It is worse. This week was the worst yet in my struggle to be healthier. I found out what I have been trying to do, was not successful. I felt I was really making progress swimming five times a week, and eating out LESS. What I was doing did nothing, helped nothing. I guess I had way to many free days where I said forget it, I will just eat the cheeseburger. Monday my doctor put me on a new medicine for diabetics. I can no longer kid myself into thinking I am pre-diabetic. I am a diabetic. I have to inject myself with medicine at night now. It isn’t just that I felt I was doing better; it is that I should have been doing better. I was just kidding myself and I pretty much knew it. I have been half assing this losing weight thing. I have been letting myself and my family down. That night I lay on the floor and cried for I don’t know how long. My poor husband laid next to me and stared at me flabbergasted not really knowing what to do.
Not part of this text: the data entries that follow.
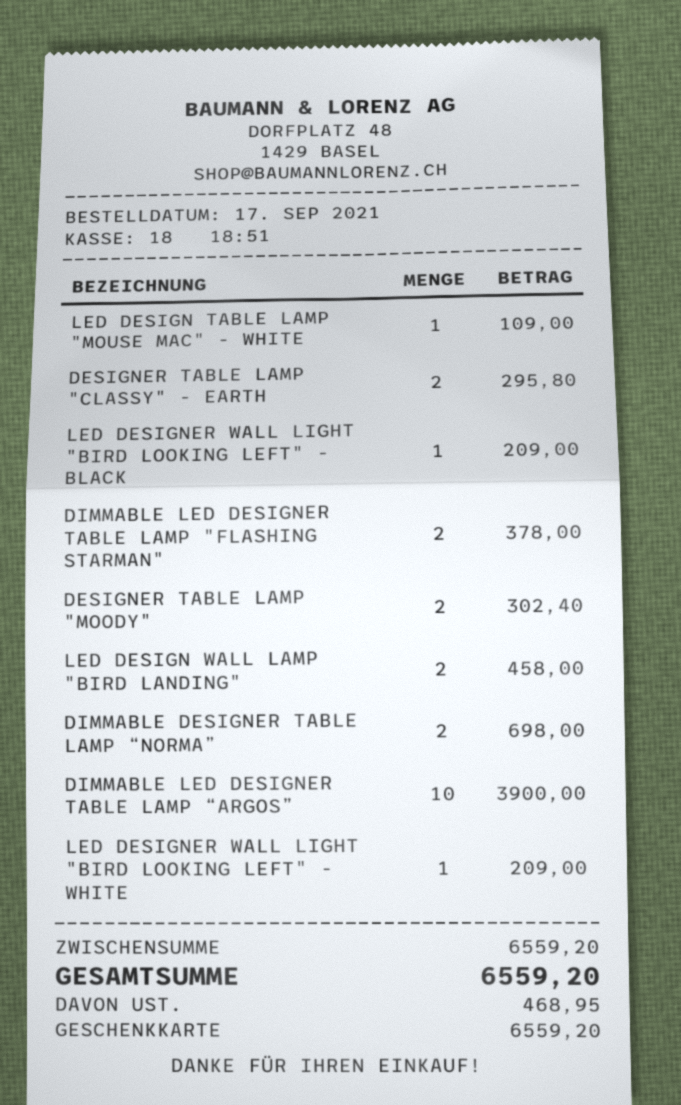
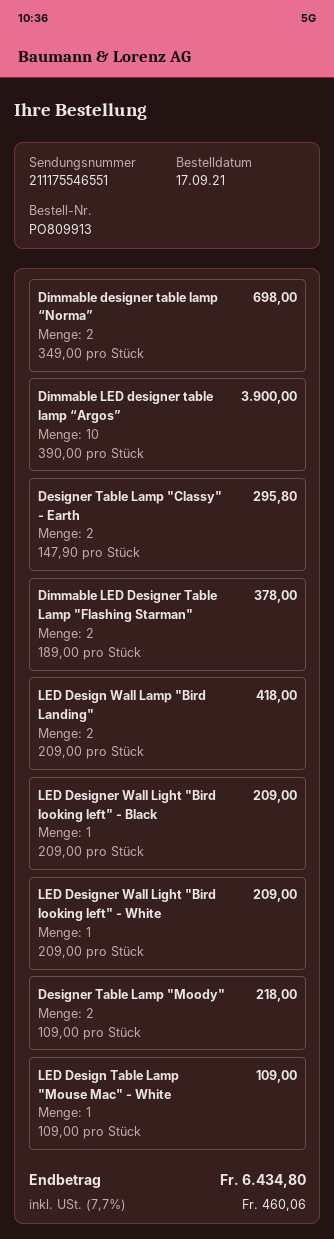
DESIGNER TABLE LAMP "MOODY": 2 for 302.40 -> 2 for 218.00
LED DESIGN WALL LAMP "BIRD LANDING": 2 for 458.00 -> 2 for 418.00
tax: 468.95 -> 460.06
total: 6559.20 -> 6434.80

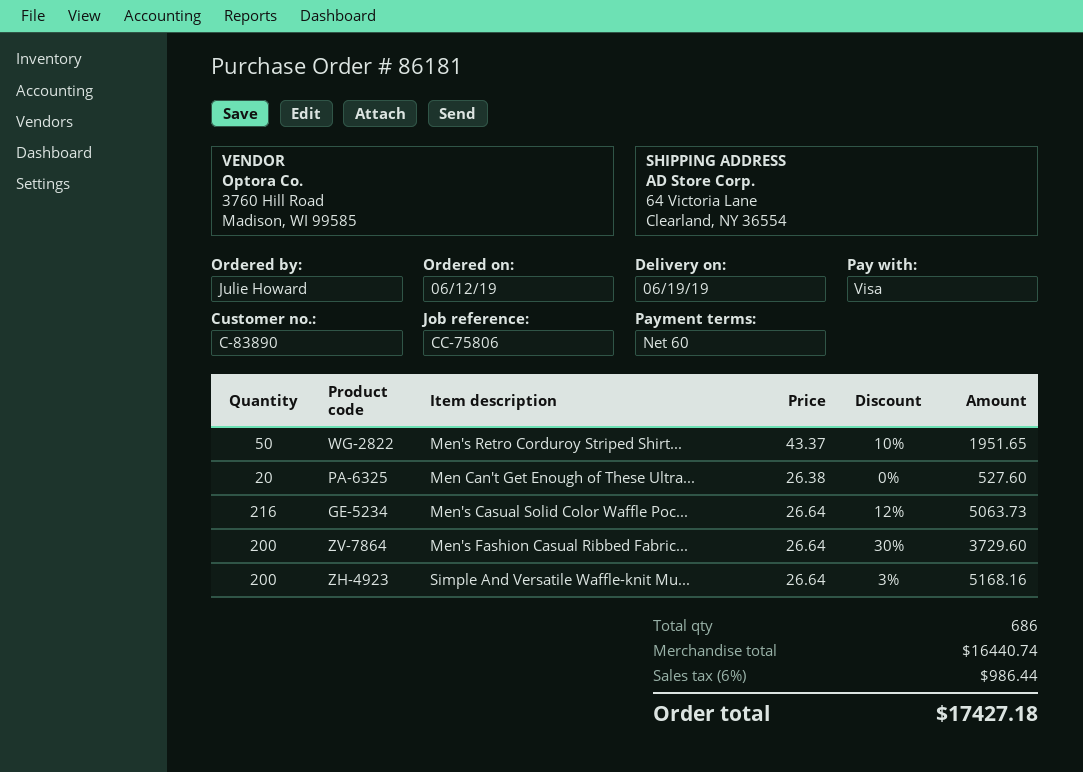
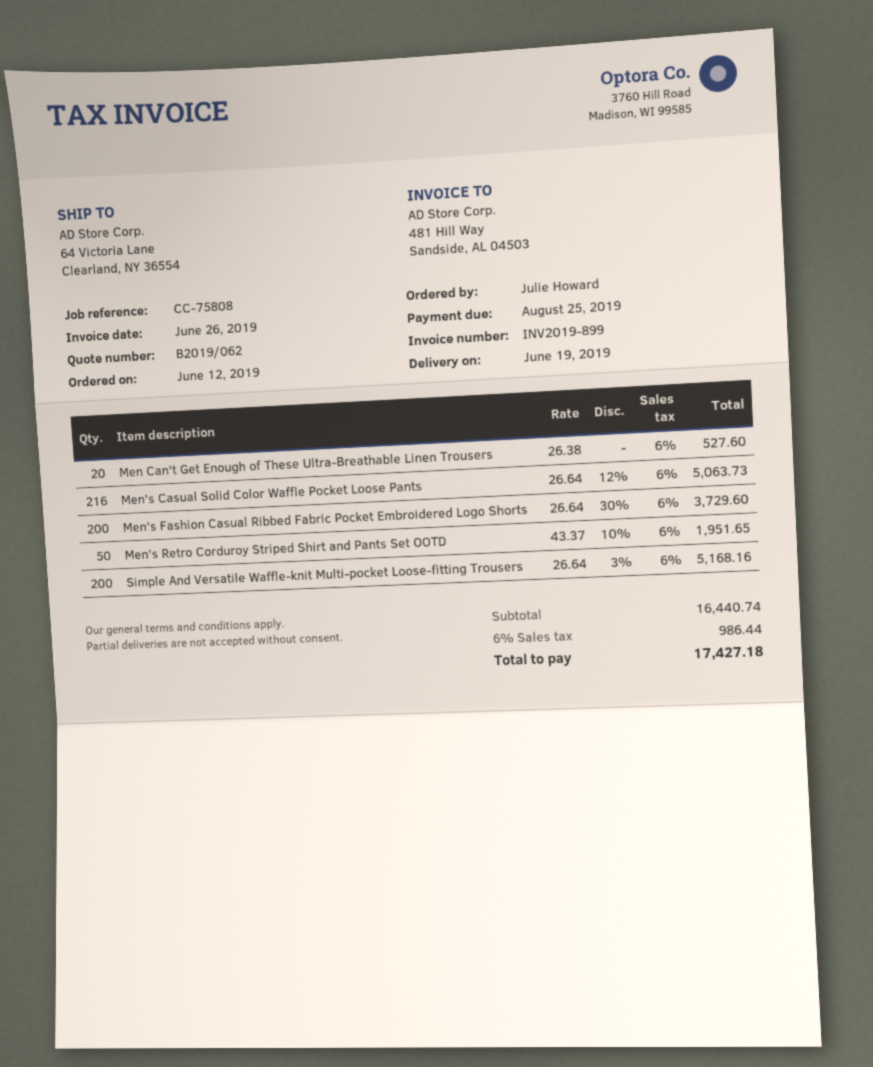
reference: CC-75806 -> CC-75808

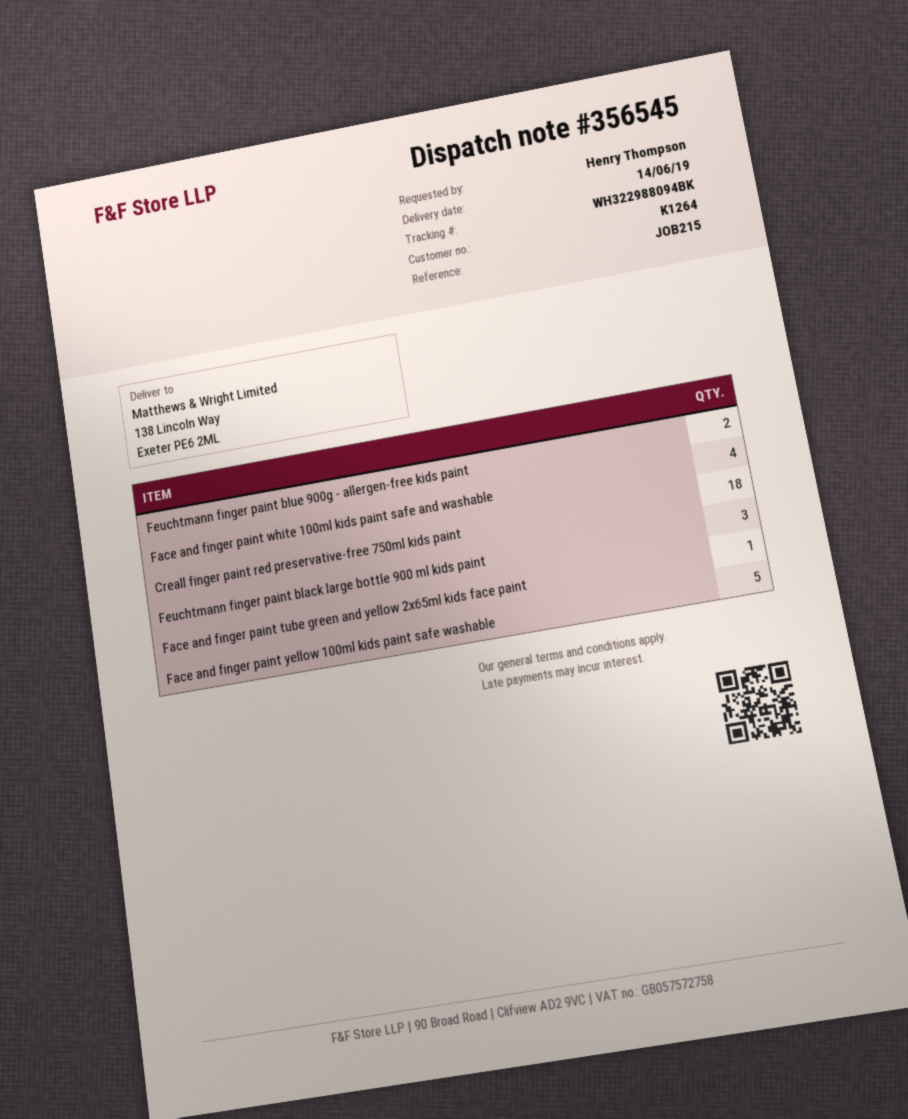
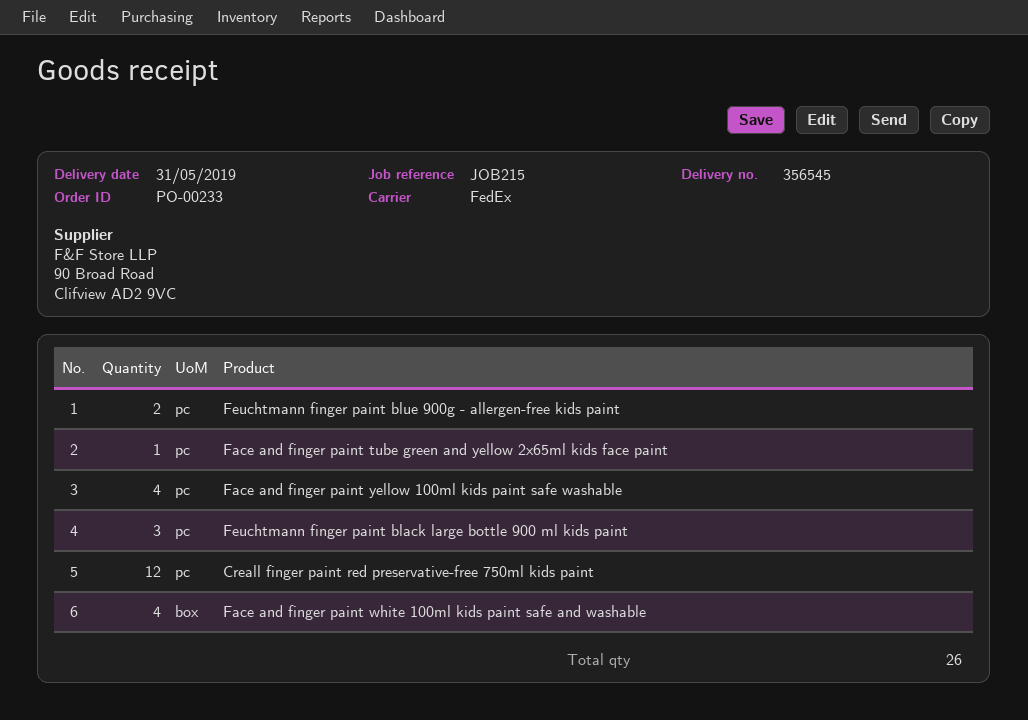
delivery date: 2019-06-14 -> 2019-05-31
Creall finger paint red preservative-free 750ml kids paint: 18 -> 12
Face and finger paint yellow 100ml kids paint safe washable: 5 -> 4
This has been sort of a week of mourning and hard changes. I have been feeling horrible too and I guess now I know why. I have had no energy, have felt nauseous and was generally in a crabby mood. I guess that is because my sugars have been too high. If you add overwhelming shame and depression to the mix it is really hard to think positively or about your next step. I have been a sort of a numb zombie for more than a few days. Also this new medicine gives you nausea and a stomach ache. Basically I have just been following my husband around eating small stuff and sleeping when he says. I went through the motions.
I called my Mom and told her on the last five minutes on my break. That is how ashamed I was and how much I didn’t have any answers. I told her and then let her go. It was drive-by bad news. She told me to focus on my health and getting better. Those words where all I could think about in the coming days. I kind of adopted it as a mantra. Focus on your health, do better, get better.
I am slow, not mentally slow, but life slow. I finally met the man of my dreams at the ripe age of twenty seven while I was still in college. We didn’t marry until I was thirty five. I move slowly. I am now thirty seven and finally getting it’s not time to play around anymore. I tell you what though, if I follow that logic, I may be slow but I am also strong and those things always worked out for me. I ended up with the most wonderful husband, and an education I feel blessed for. I am slow but I will get this. I promise you. I will get this.